Human papillomavirus, particularly type 18, may be involved in the pathogenesis of thyroid eye disease.
In a new study, researchers at the Bascom Palmer Eye Institute and the University of Miami investigated the possibility of viral molecular mimicry triggering autoimmune responses that contribute to thyroid eye disease (TED).
Their primary objective was to explore whether viral proteins share sequence homologies with human proteins that are implicated in TED, specifically the thyroid-stimulating hormone receptor (TSHR) and insulin-like growth factor-1 receptor (IGF-1R). Using the Basic Local Alignment Search Tool, the research team identified conserved motifs between viral and human proteins.
Orbital adipose tissue samples were collected from 22 participants—11 patients with TED (seven with chronic disease; four with acute active disease) and 11 controls who underwent blepharoplasty. All samples were tested for antibodies against human papillomavirus type 18 (HPV18) L1 capsid protein using enzyme-linked immunosorbent assays. Statistical analysis included one-way ANOVA, t-tests, and Pearson correlations.
The researchers identified homologous regions—FGXV and IXEXT+NP—between HPV L1 capsid proteins and both the IGF-1R and TSHR. These motifs were conserved across all HPV serotypes, which suggested potential for immune cross-reactivity.
Mean normalized optical density (OD) was 0.94 in controls compared with 2.31 in patients with chronic TED (mean differential [MD] = −1.37, 95% confidence interval [CI] = −2.64 to −0.09, P = .03). OD was significantly higher in acute TED (MD= −3.15, 95% CI = −4.69 to −1.61, P < .001). Patients with acute TED also had higher titers compared with those with chronic TED (MD = −1.78, 95% CI = −3.44 to −0.13, P = .03).
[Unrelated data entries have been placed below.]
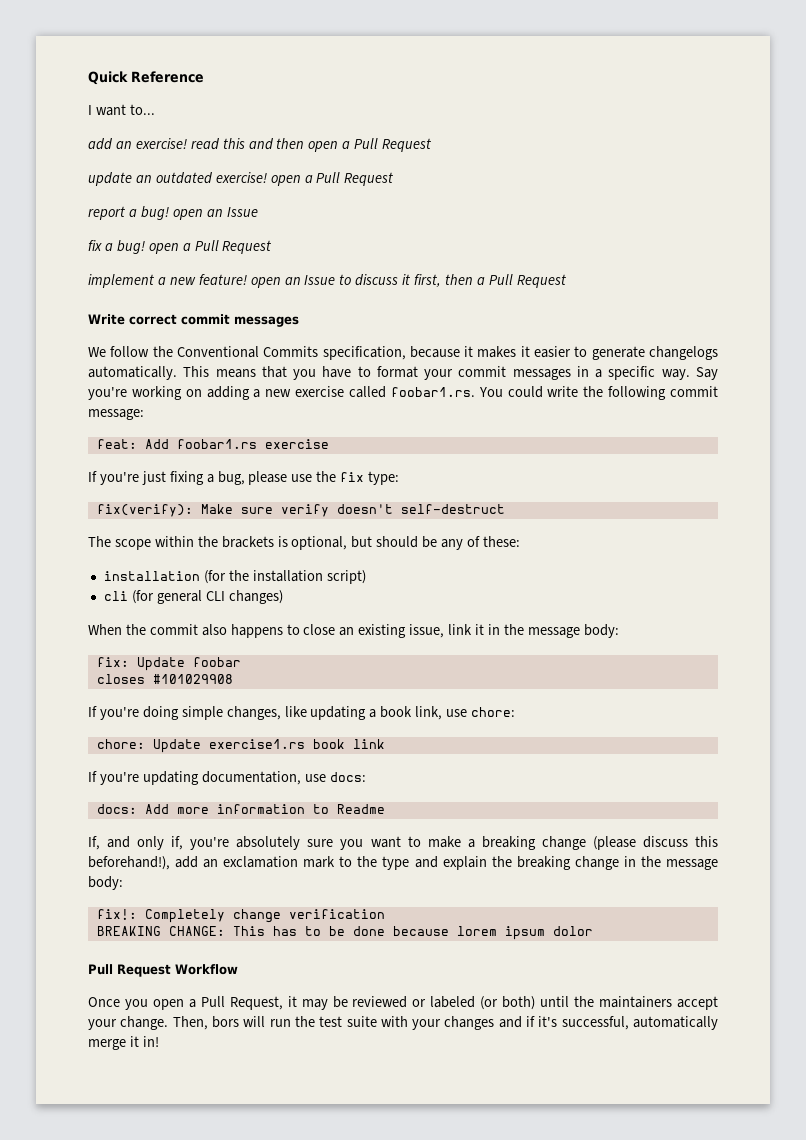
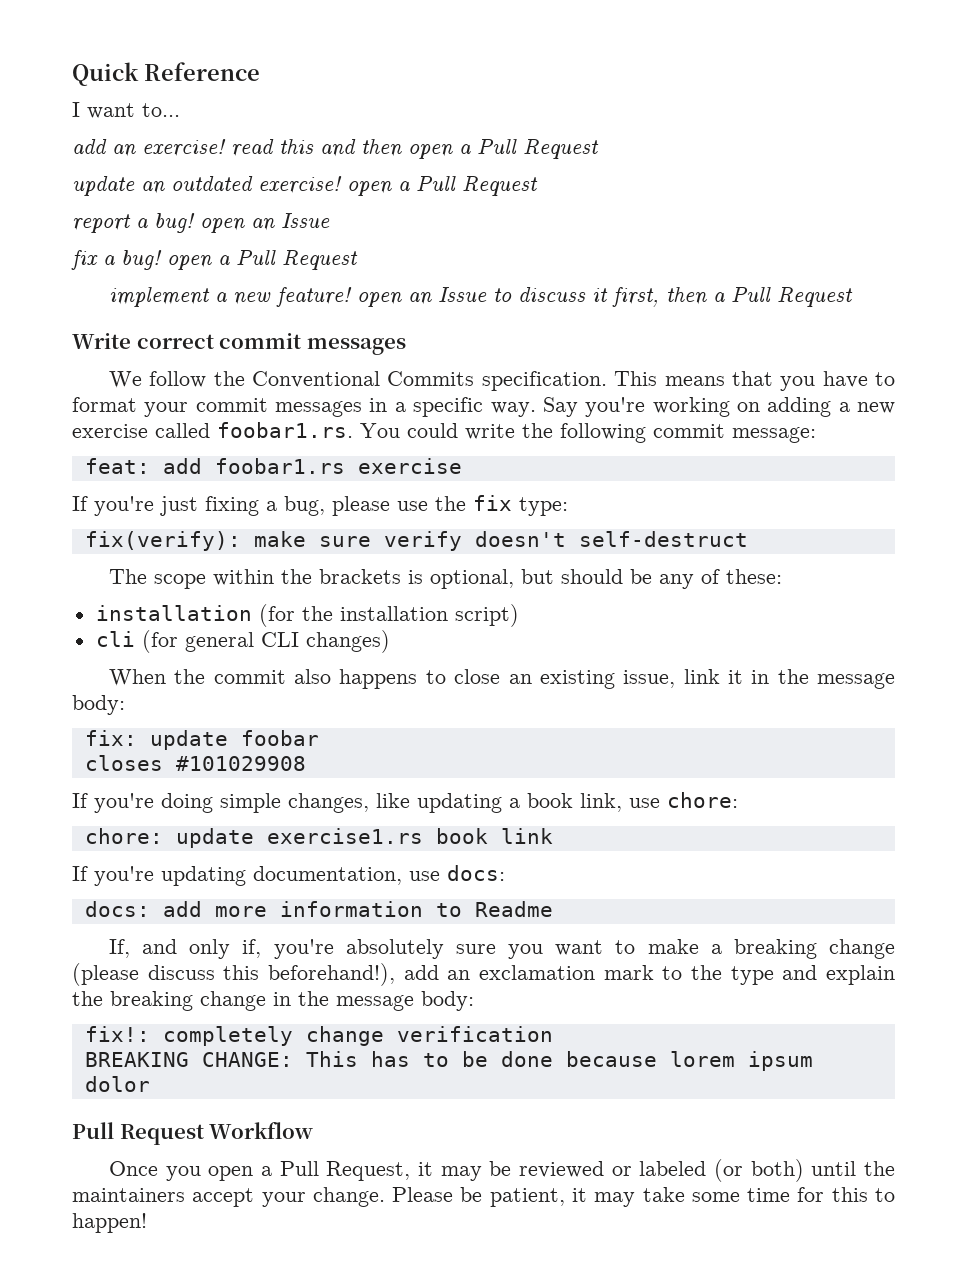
- We follow the Conventional Commits specification, because it makes it easier to generate changelogs automatically.
+ We follow the Conventional Commits specification.
- feat: Add foobar1.rs exercise
+ feat: add foobar1.rs exercise
- fix(verify): Make sure verify doesn't self-destruct
+ fix(verify): make sure verify doesn't self-destruct
- fix: Update foobar
+ fix: update foobar
- chore: Update exercise1.rs book link
+ chore: update exercise1.rs book link
- docs: Add more information to Readme
+ docs: add more information to Readme
- fix!: Completely change verification
+ fix!: completely change verification
- Then, bors will run the test suite with your changes and if it's successful, automatically merge it in!
+ Please be patient, it may take some time for this to happen!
No statistically significant correlations were found between HPV18 immunoglobulin G levels and thyroid function markers, including TSH, free T4, or thyroid-stimulating immunoglobulin. However, elevated titers were observed in patients with TED regardless of teprotumumab treatment status. Differences between patients with untreated TED and controls were significant (MD = −3.22, 95% CI = −5.22 to −1.22, P = .002), as were those between posttreatment patients and controls (MD = −2.89, 95% CI = −5.02 to −0.78, P = .007).
The researchers described the current examination into molecular mimicry, specifically in autoimmune conditions that could heighten HPV, and discussed the quadrivalent HPV vaccine, which “uses virus-like particles from the L1 capsid protein to mimic HPV,” wrote lead study author Ishita Garg, BS, of the Dr. Nasser Ibrahim Al-Rashid Orbital Vision Research Center at the University of Miami Miller School of Medicine, and colleagues. “This study’s findings reveal a homology between L1 capsid and TED’s key targets (IGF-1R and TSHR), suggesting potential autoimmune triggers from HPV exposure or vaccination. Nonetheless, extensive reviews, including a meta-analysis of over 169,000 cases, show no increased autoimmune risk postvaccination, affirming the vaccine’s safety and unlikely role in initiating autoimmune diseases,” they added.
They further explained that HPV vaccination could modulate immune responses that mitigate TED pathogenesis. “[T]he immunologic parallels observed invite a promising avenue for future research in prevention and therapies,” the study authors wrote.
The researchers acknowledged that the small sample size (n = 22) limited generalizability, and the lack of comprehensive HPV infection or vaccination history among the participants constrained causal interpretations.
A full list of disclosures can be found in the published study.